Exercise prompt:
Print nothing beyond the line with "(920, 141) none": every line from the beginning of the data up to it, that line included, and no pictures.

Information provided:
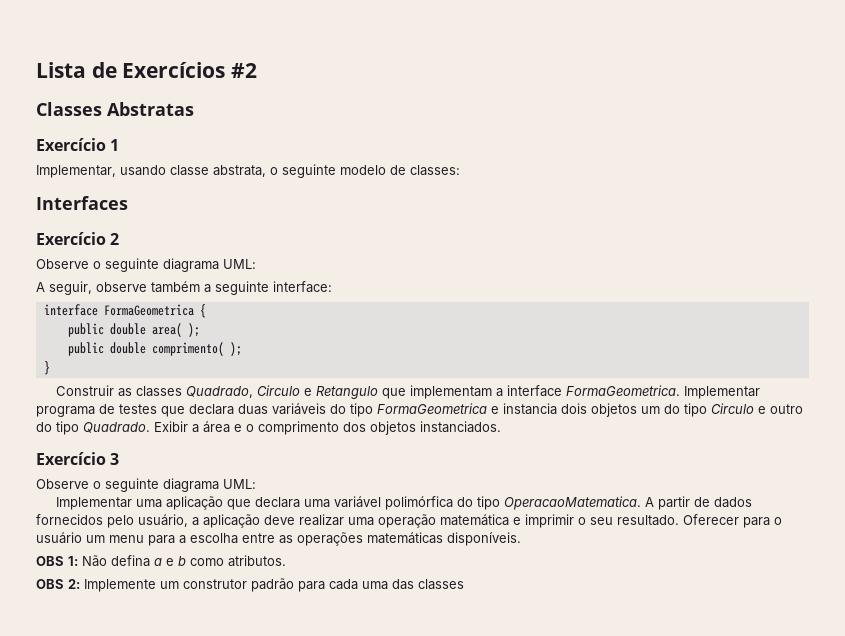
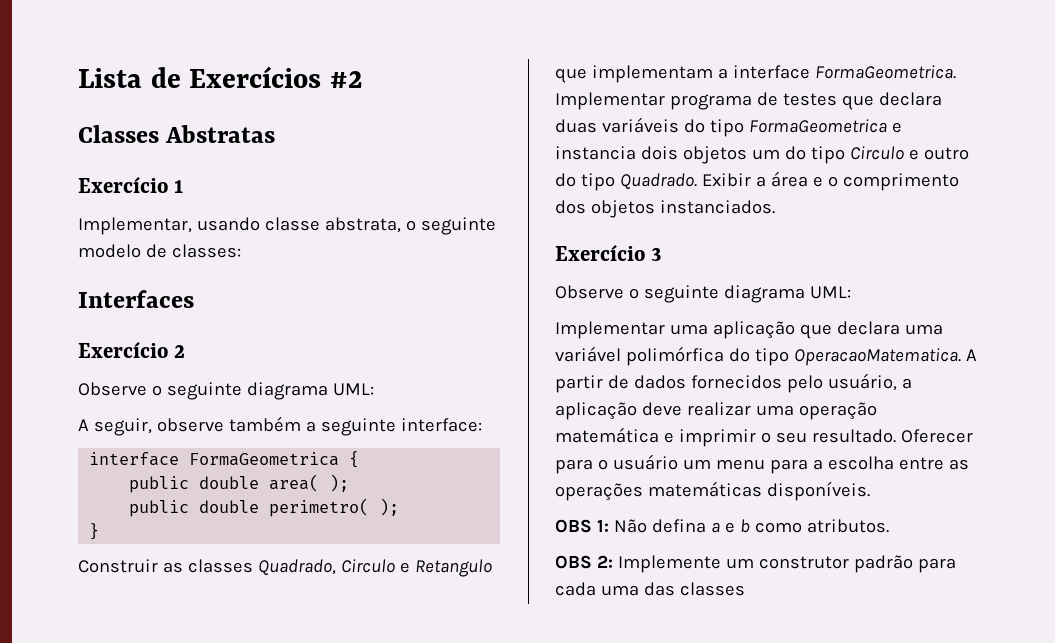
[151,342,224,356] comprimento( -> [269,498,370,517] perimetro(

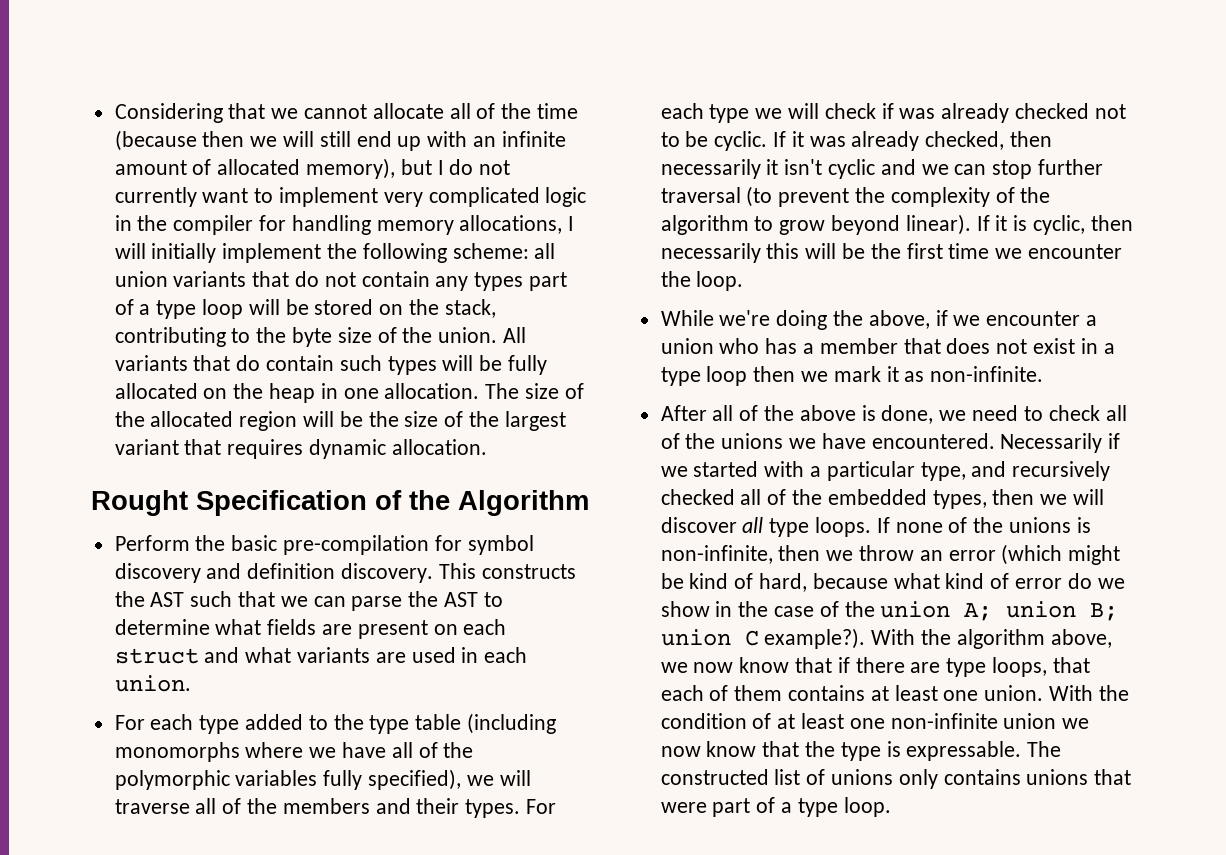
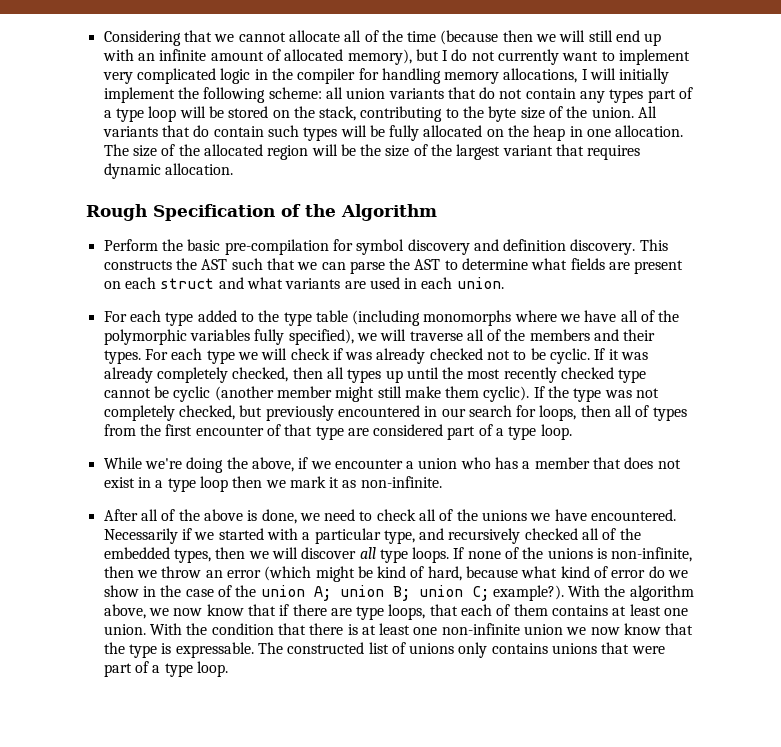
[91,490,188,516] Rought -> [86,204,147,221] Rough
(920, 141) none -> [156,367,228,383] completely
[660,159,1104,179] [660,186,1051,207] [660,214,1133,235] [660,243,1123,263] [660,271,691,287] necessarily it isn't cyclic and we can stop further traversal (to prevent the complexity of the algorithm to grow beyond linear). If it is cyclic, then necessarily this will be the first time we encounter the -> [326,367,647,383] [103,386,660,402] [103,405,687,421] [103,424,537,440] all types up until the most recently checked type cannot be cyclic (another member might still make them cyclic). If the type was not completely checked, but previously encountered in our search for loops, then all of types from the first encounter of that type are considered part of a type
[744,630,759,646] C -> [471,586,489,601] C;
[752,713,772,729] of -> [277,623,358,635] that there is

Exercise solution:
[151,342,224,356] comprimento( -> [269,498,370,517] perimetro(

[91,490,188,516] Rought -> [86,204,147,221] Rough
(920, 141) none -> [156,367,228,383] completely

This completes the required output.